I stepped around in front of Roman, gripping both of his forearms and gently tugging him over to sit on the couch with me. “Hey, no. Look at me. Please?”
Roman stubbornly kept his face turned away from me until I reached out and gently gripped his chin, turning him to face me.
Roman tugged his chin out of my grip and shook his head. “In the elevator at the hospital, you said you’d do anything, including marrying me for real, if that’s what it takes to put your father’s mind at ease and safeguard Twisted Creek. I remember every detail. You also said he can never know the truth. You’ve made it perfectly clear that this is just business for you?—”
“Rome, stop.” I kissed him to stop him from throwing my own horrible words back in my face. “You told me the truth about visiting Miami every six months. Now it’s my turn.”
Roman cocked his head, going eerily still as he gave me his full attention. When he spoke, his voice was so soft I almost didn’t hear it. “The truth about what, Zo?”
“Two things, actually.” I held up my fingers and ticked them off. “First of all, this is not just business for me, no matter what I said in the elevator, or the day Missy died, for that matter. Second, I see what a decent, hardworking, passionate man you are and I’m genuinely sorry for every time I’ve ever made you feel less than worthy of the kind of love you deserve. Me pushing you away has never been about you… not really.”
Roman snorted and shook his head. “It felt a whole hell of a lot like it was about me when you said it was fine to fuck the help, but that didn’t mean you had to be a sucker and marry them. It felt even more like a personal attack that was definitely about me when you told me you didn’t need or want comfort from some worthless, dumb as dirt nobody cowboy who was going nowhere and doing nothing with his life?—”
“I’m so sorry, Roman.” I bit my lip and hung my head, ashamed of myself for saying such horrible things to him. Reaching out, I gripped his hand and twined our fingers together, giving his hand a pleading squeeze. “I said horrible things to you that day, and I didn’t really mean any of them. I was hurt and betrayed and angry and doing everything in my power to push you away because I did have feelings for you, even then, and they scared me half to death. I figured it was better to end things then and there and lose you on my own terms than ever risk loving you and losing you the way I lost my mom.”

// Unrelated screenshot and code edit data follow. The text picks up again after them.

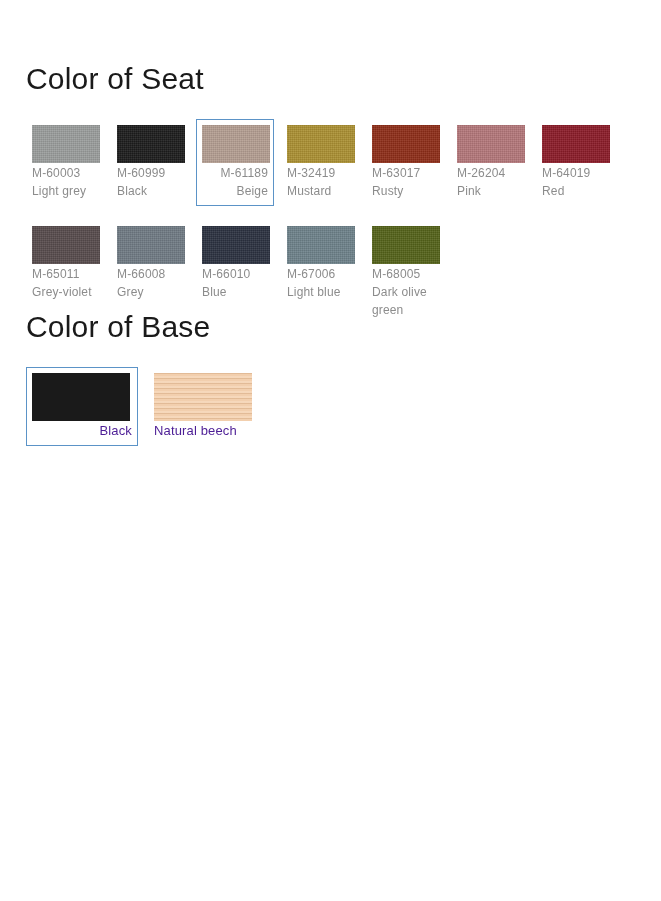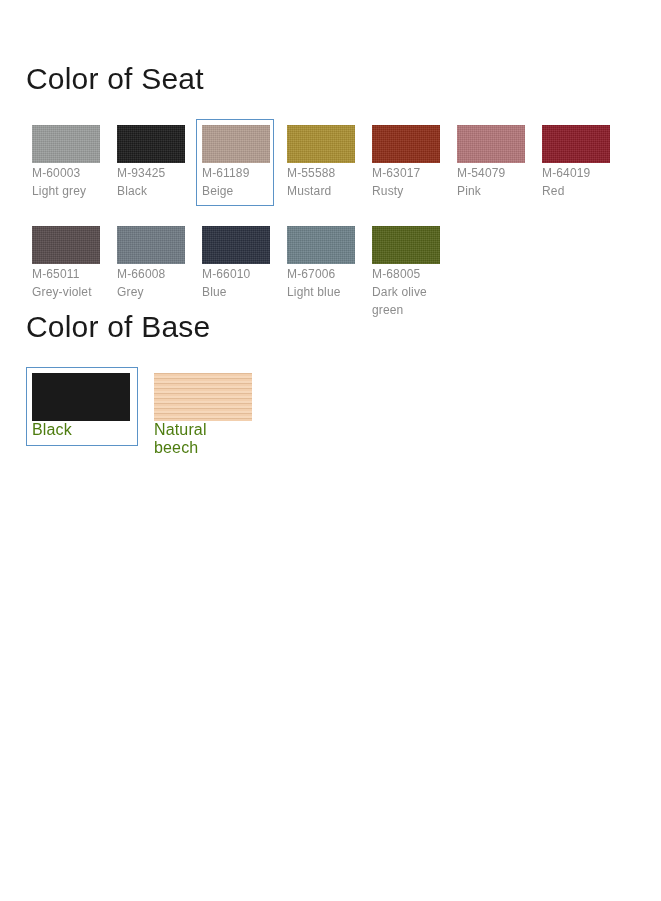--- a/index.html
+++ b/index.html
@@ -47,20 +47,21 @@
     width: 78px;
     margin-right: 7px;
     margin-bottom: 14px;
     padding: 5px 5px 6px 5px;
     border: 1px solid transparent;
     background: transparent;
     cursor: pointer;
   }
   .option.selected {
     border: 1px solid #5b93c7;
+    text-align: right;
   }
   .chip {
     width: 68px;
     height: 38px;
     display: block;
     position: relative;
     overflow: hidden;
   }
   
   .chip.fabric::after {
@@ -93,36 +94,36 @@
     font-size: 12px;
     line-height: 14px;
     color: #8c8c8c;
     letter-spacing: 0.15px;
     word-wrap: break-word;
   }
 
   
   #base-grid .option { width: 112px; margin-right: 10px; }
   #base-grid .chip { width: 98px; height: 48px; }
-  #base-grid .chip-label { font-size: 16px; line-height: 15px; color: #4d7c0f; }
+  #base-grid .chip-label { font-size: 13px; line-height: 15px; color: #4c1d95; }
 </style>
 </head>
 <body>
 
 <div class="page">
 
   <section id="seat-section">
     <h2 class="section-title">Color of Seat</h2>
     <div class="swatch-grid" id="seat-grid">
         <div class="option"><span class="chip fabric" style="background: rgb(154, 157, 156);"></span><span class="chip-label">M-60003 Light grey</span></div>
-        <div class="option"><span class="chip fabric" style="background: rgb(28, 28, 28);"></span><span class="chip-label">M-93425 Black</span></div>
+        <div class="option"><span class="chip fabric" style="background: rgb(28, 28, 28);"></span><span class="chip-label">M-60999 Black</span></div>
         <div class="option selected"><span class="chip fabric" style="background: rgb(180, 158, 146);"></span><span class="chip-label">M-61189 Beige</span></div>
-        <div class="option"><span class="chip fabric" style="background: rgb(171, 144, 50);"></span><span class="chip-label">M-55588 Mustard</span></div>
+        <div class="option"><span class="chip fabric" style="background: rgb(171, 144, 50);"></span><span class="chip-label">M-32419 Mustard</span></div>
         <div class="option"><span class="chip fabric" style="background: rgb(142, 45, 24);"></span><span class="chip-label">M-63017 Rusty</span></div>
-        <div class="option"><span class="chip fabric" style="background: rgb(180, 119, 122);"></span><span class="chip-label">M-54079 Pink</span></div>
+        <div class="option"><span class="chip fabric" style="background: rgb(180, 119, 122);"></span><span class="chip-label">M-26204 Pink</span></div>
         <div class="option"><span class="chip fabric" style="background: rgb(139, 27, 40);"></span><span class="chip-label">M-64019 Red</span></div>
         <div class="option"><span class="chip fabric" style="background: rgb(87, 75, 76);"></span><span class="chip-label">M-65011 Grey-violet</span></div>
         <div class="option"><span class="chip fabric" style="background: rgb(112, 122, 132);"></span><span class="chip-label">M-66008 Grey</span></div>
         <div class="option"><span class="chip fabric" style="background: rgb(43, 49, 64);"></span><span class="chip-label">M-66010 Blue</span></div>
         <div class="option"><span class="chip fabric" style="background: rgb(110, 130, 138);"></span><span class="chip-label">M-67006 Light blue</span></div>
         <div class="option"><span class="chip fabric" style="background: rgb(84, 98, 25);"></span><span class="chip-label">M-68005 Dark olive green</span></div>
       </div>
   </section>
 
   <section id="base-section">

Roman’s grip on my hand tightened, and he went so still that I wasn’t even sure he was breathing. His gaze bored into me. “And what about now?”
I reached up with my free hand, cupping his cheek and savoring the scrape of his beard against my palm. “Isn’t it obvious?”
“Even if it was obvious, I would still need to hear you say it, Zo. Give me that, at the very least… please. Haven’t I waited long enough?”